UC Riverside’s Evolution, Ecology and Organismal Biology department is one of the recipients of the University of California Advancing Faculty Diversity Program awards for the 2023-24 academic year.
The program provides support to increase UC’s faculty diversity efforts. Eight grants, totaling about $2.6 million, were awarded. The Advancing Faculty Diversity program focuses on two priority areas: recruitment and improving the campus climate and retention.
"The Advancing Faculty Diversity Program emphatically demonstrates the University of California’s unwavering commitment to advancing diversity and inclusion across the ten campuses,” said UC Vice Provost Douglas Haynes.
UCR was awarded $499,946 in the recruitment category for a plan to increase hiring and integrate biology and social justice teaching in the department.
The department formed a committee in 2020 to address issues of diversity, equity, and inclusion with one of its goals to increase faculty diversity to better represent its diverse student population, said Natalie Holt, an assistant professor in the department and the principal investigator for the grant.
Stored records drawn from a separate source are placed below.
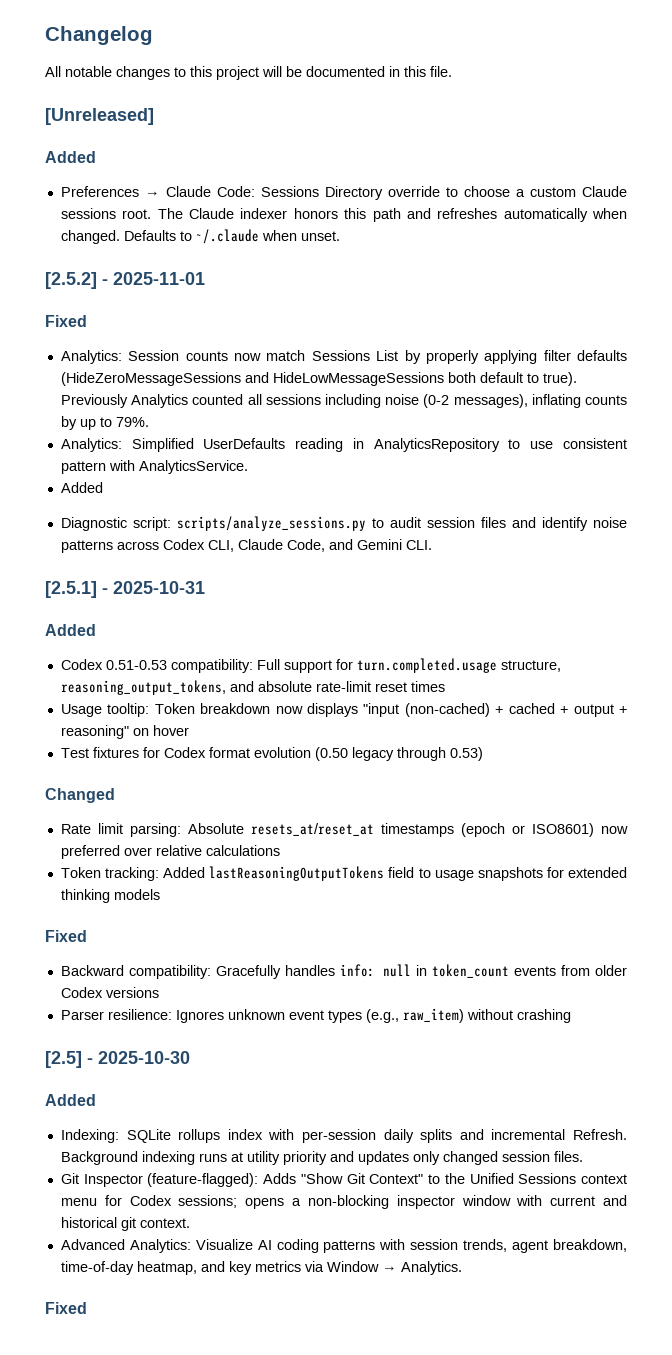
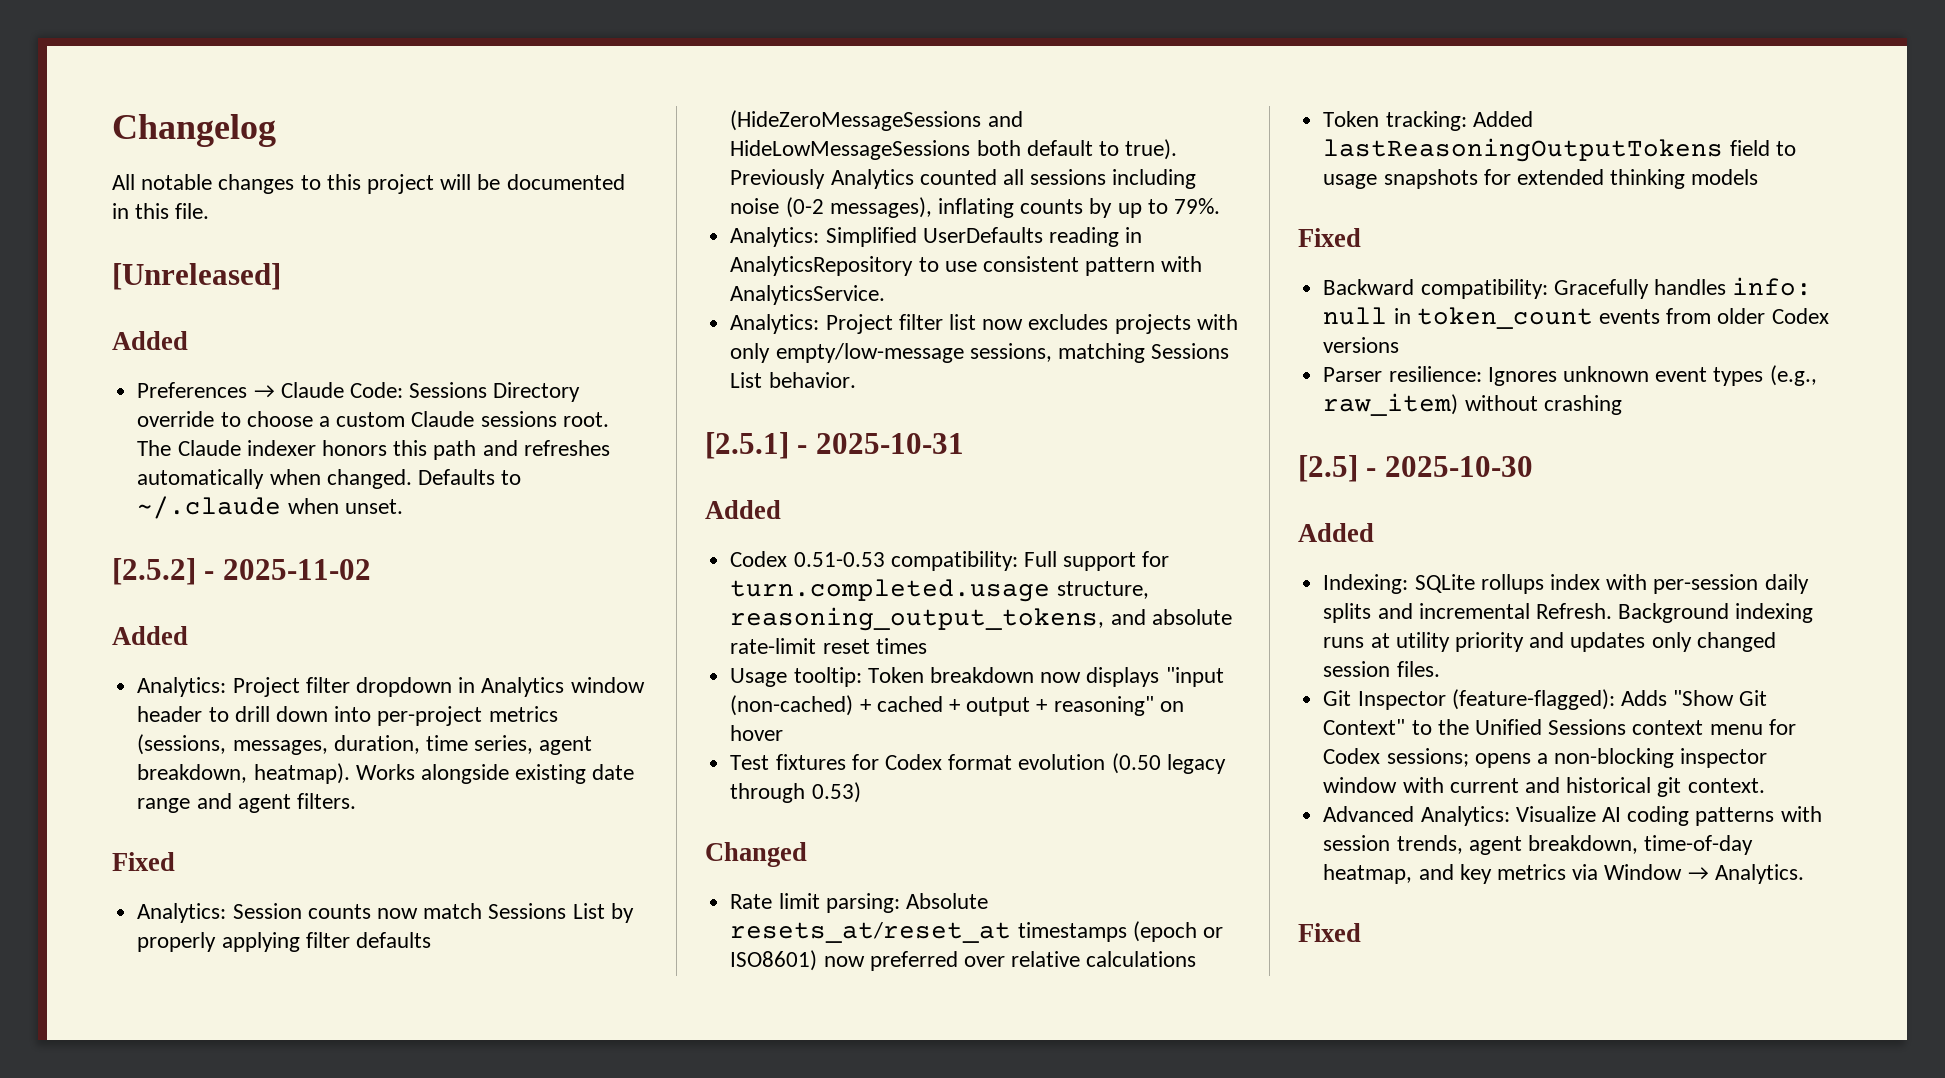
- [2.5.2] - 2025-11-01
+ [2.5.2] - 2025-11-02
+ Added
+ Analytics: Project filter dropdown in Analytics window header to drill down into per-project metrics (sessions, messages, duration, time series, agent breakdown, heatmap). Works alongside existing date range and agent filters.
  Analytics: Simplified UserDefaults reading in AnalyticsRepository to use consistent pattern with AnalyticsService.
- Added
- Diagnostic script: scripts/analyze_sessions.py to audit session files and identify noise patterns across Codex CLI, Claude Code, and Gemini CLI.
+ Analytics: Project filter list now excludes projects with only empty/low-message sessions, matching Sessions List behavior.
“Since then, the department has worked towards this goal by developing and using an evidence-based guide to increase faculty diversity,” Holt said. “The Advancing Faculty Diversity grant is a huge boost towards achieving our goal by allowing us to conduct a cluster-hire of three diversity-invested faculty.”
One new faculty member will start in July 2024 and the other two by July 2025.
In addition to hiring, the grant will provide resources for mentorship of the new faculty members, the development of a “Biology in Society” core curriculum, and a plan for long-term monitoring of department demographics, climate, and student outcomes.
The recruitment process will draw heavily on the UC Presidential Postdoctoral Fellows Program, which encourages women and minority doctorate recipients to pursue academic careers in the UC system and offers fellowships, professional development, and faculty mentoring.